____ Data for review

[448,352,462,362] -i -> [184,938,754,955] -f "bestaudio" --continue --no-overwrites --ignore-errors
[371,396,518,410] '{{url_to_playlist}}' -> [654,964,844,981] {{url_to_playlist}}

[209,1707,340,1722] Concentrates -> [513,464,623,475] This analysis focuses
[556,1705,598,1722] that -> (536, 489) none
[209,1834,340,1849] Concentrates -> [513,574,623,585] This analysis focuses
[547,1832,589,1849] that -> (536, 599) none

________

> Task goal
In the entries, find the line containing "[209,1834,340,1849] Concentrates ->" and output it and all remaining lines exactly.

> Your response
[209,1834,340,1849] Concentrates -> [513,574,623,585] This analysis focuses
[547,1832,589,1849] that -> (536, 599) none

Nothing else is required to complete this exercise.